Dataset excerpts
※
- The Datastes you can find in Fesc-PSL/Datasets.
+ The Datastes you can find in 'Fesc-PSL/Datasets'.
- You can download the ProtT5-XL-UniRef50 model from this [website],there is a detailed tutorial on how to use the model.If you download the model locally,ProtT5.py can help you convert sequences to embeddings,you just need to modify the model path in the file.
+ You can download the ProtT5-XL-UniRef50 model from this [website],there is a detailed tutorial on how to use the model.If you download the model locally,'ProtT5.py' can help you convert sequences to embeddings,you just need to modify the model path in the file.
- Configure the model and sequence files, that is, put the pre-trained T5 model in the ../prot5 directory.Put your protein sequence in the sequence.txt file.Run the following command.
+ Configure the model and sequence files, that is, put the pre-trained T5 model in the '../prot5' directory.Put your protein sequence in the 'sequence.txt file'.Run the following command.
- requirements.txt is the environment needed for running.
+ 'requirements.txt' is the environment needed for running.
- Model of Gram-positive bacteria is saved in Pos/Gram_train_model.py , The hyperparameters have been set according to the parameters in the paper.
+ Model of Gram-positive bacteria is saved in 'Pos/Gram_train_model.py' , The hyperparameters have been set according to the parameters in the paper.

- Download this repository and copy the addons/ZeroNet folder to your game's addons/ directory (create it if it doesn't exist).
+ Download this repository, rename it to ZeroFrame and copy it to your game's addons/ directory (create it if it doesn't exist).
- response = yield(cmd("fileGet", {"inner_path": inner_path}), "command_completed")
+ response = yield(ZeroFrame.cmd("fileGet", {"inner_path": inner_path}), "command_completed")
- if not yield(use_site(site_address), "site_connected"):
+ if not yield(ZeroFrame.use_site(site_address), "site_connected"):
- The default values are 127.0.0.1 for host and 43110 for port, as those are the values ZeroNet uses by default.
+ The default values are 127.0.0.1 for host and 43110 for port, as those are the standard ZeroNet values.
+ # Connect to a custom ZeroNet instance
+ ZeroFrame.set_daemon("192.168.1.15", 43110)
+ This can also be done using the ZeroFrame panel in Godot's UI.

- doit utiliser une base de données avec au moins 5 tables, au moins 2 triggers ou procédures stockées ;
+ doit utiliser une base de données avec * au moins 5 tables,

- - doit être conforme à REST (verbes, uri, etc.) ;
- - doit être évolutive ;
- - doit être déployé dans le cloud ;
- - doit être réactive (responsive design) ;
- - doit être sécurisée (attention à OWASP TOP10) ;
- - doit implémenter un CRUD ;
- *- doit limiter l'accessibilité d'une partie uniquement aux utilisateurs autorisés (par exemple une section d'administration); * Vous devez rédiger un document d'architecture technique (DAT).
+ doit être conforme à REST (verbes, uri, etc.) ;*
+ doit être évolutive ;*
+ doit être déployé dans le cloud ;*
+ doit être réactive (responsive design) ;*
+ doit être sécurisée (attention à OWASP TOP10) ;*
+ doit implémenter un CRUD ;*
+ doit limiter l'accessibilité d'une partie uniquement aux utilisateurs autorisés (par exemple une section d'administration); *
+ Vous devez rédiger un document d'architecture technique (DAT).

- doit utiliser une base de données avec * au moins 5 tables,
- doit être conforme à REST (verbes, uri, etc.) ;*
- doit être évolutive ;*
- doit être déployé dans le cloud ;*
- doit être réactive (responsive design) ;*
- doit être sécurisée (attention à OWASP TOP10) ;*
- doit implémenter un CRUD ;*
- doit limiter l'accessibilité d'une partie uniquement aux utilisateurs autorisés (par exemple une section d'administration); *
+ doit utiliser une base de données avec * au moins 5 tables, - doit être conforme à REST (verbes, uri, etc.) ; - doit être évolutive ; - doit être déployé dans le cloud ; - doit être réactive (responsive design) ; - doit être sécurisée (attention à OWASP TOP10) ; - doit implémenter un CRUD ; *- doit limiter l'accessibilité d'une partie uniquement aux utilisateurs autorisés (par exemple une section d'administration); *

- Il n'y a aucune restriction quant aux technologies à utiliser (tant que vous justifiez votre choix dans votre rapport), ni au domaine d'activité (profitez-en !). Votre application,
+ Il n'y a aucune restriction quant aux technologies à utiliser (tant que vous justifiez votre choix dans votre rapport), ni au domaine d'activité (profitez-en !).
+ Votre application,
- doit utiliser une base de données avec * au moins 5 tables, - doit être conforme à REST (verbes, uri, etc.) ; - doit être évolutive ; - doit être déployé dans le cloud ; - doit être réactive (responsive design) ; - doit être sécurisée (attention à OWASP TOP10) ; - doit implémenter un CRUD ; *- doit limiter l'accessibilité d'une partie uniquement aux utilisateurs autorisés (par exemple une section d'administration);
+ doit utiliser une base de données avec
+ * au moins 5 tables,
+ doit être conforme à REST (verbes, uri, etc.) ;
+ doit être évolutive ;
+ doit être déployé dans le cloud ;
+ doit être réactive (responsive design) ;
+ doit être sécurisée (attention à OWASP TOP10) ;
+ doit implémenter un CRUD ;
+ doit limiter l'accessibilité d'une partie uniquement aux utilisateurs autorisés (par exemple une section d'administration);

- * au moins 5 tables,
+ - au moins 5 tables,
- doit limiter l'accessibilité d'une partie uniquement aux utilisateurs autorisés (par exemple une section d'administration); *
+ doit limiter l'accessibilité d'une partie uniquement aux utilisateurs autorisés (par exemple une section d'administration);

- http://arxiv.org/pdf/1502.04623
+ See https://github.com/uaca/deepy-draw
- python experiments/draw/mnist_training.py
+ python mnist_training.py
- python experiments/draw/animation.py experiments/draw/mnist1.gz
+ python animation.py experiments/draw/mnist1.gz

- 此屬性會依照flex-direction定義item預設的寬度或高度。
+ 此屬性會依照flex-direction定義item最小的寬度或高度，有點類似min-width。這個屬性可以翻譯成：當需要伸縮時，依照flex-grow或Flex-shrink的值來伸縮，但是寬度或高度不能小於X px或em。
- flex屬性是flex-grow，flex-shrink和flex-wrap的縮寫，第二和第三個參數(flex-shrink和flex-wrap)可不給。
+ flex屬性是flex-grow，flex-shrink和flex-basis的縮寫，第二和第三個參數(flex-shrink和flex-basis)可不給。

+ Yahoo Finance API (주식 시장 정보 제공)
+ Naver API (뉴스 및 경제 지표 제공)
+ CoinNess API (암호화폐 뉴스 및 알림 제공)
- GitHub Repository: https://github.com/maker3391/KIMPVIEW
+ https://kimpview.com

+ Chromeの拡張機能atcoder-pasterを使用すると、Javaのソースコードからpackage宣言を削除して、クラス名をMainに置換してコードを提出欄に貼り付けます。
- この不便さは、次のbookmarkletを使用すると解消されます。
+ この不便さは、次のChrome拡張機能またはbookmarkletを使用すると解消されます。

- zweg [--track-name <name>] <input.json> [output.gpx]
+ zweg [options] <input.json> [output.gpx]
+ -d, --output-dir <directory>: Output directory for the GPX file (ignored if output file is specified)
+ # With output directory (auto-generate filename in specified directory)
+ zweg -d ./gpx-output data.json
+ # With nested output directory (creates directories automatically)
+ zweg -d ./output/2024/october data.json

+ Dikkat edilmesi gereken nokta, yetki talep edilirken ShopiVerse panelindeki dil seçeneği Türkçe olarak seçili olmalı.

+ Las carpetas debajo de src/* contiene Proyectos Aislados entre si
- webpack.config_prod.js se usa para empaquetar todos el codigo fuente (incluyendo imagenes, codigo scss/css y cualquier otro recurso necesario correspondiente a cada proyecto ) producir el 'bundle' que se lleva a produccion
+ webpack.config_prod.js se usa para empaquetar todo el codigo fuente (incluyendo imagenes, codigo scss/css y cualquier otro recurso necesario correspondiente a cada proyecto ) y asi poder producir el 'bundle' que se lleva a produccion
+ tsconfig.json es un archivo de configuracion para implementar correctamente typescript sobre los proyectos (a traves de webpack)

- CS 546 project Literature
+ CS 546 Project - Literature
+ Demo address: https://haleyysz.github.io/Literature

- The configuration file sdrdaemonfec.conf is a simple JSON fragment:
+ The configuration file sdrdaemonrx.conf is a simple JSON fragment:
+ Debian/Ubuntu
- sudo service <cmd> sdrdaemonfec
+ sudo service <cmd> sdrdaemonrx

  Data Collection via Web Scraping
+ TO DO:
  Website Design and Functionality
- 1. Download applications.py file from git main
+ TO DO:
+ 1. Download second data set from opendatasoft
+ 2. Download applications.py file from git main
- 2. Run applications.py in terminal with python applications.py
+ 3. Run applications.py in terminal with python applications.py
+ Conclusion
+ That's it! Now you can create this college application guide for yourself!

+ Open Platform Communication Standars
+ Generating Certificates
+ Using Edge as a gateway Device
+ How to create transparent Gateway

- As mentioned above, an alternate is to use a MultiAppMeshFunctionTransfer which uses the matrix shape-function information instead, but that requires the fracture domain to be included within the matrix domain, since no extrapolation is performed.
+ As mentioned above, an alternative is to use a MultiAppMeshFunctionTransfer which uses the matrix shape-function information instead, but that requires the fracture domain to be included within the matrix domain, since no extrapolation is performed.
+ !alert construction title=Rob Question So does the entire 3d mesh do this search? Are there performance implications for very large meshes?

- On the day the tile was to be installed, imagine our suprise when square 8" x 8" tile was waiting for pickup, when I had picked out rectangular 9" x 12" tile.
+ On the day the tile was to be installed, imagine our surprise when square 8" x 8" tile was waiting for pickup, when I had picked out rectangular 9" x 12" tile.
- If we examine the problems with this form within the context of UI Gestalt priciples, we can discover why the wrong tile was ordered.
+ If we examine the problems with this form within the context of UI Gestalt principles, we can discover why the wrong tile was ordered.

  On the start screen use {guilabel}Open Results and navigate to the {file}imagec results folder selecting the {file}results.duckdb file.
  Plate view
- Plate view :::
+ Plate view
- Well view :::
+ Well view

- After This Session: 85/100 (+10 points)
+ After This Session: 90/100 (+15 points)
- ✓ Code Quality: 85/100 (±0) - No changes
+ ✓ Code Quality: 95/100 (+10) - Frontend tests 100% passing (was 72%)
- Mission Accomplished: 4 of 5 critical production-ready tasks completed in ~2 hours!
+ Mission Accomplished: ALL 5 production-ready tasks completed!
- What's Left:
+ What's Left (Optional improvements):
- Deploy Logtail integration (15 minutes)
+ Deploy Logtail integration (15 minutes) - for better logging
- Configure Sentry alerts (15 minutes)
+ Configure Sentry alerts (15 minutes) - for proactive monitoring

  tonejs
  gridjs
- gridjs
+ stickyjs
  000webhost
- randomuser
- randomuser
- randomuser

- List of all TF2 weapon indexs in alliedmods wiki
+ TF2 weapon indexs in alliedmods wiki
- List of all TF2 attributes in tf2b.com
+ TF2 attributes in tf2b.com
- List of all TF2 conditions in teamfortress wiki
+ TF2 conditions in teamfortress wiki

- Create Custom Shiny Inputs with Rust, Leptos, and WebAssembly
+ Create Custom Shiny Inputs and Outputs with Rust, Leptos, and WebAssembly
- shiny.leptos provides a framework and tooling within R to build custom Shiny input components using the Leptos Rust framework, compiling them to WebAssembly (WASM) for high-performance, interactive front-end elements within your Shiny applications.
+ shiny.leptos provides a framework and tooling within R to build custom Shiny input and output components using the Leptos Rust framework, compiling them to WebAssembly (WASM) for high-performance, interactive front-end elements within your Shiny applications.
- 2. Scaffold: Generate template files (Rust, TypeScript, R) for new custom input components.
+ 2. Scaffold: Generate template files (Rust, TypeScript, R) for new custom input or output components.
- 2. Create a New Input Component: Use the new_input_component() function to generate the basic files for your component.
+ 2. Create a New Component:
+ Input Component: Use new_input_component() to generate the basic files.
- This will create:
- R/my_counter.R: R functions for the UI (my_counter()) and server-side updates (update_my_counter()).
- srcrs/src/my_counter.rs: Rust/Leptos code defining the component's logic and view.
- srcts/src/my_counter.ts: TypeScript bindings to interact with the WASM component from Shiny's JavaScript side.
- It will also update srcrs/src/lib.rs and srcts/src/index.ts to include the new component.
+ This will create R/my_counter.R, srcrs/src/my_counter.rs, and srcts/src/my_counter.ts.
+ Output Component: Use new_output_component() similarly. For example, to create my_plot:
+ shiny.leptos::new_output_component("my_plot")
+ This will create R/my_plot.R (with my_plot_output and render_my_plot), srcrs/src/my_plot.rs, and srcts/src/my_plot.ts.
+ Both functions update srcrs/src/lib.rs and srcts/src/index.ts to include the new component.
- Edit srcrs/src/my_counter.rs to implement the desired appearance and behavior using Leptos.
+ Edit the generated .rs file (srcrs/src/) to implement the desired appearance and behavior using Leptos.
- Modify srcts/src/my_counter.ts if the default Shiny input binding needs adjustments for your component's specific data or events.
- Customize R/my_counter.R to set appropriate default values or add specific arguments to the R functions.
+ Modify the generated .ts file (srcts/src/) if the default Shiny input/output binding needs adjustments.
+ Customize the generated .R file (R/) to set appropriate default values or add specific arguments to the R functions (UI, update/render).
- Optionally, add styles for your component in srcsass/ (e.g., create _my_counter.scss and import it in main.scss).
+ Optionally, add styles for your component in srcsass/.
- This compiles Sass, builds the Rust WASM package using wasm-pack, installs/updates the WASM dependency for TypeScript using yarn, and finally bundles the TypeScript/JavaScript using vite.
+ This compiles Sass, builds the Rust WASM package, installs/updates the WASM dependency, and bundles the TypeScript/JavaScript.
※
Work task: Print again the lines of the entries above that fall between the line holding "olarak seçili olmalı." and the line holding "empaquetar todo el", inclusive, exactly as they stand.

Answer box:
+ Dikkat edilmesi gereken nokta, yetki talep edilirken ShopiVerse panelindeki dil seçeneği Türkçe olarak seçili olmalı.

+ Las carpetas debajo de src/* contiene Proyectos Aislados entre si
- webpack.config_prod.js se usa para empaquetar todos el codigo fuente (incluyendo imagenes, codigo scss/css y cualquier otro recurso necesario correspondiente a cada proyecto ) producir el 'bundle' que se lleva a produccion
+ webpack.config_prod.js se usa para empaquetar todo el codigo fuente (incluyendo imagenes, codigo scss/css y cualquier otro recurso necesario correspondiente a cada proyecto ) y asi poder producir el 'bundle' que se lleva a produccion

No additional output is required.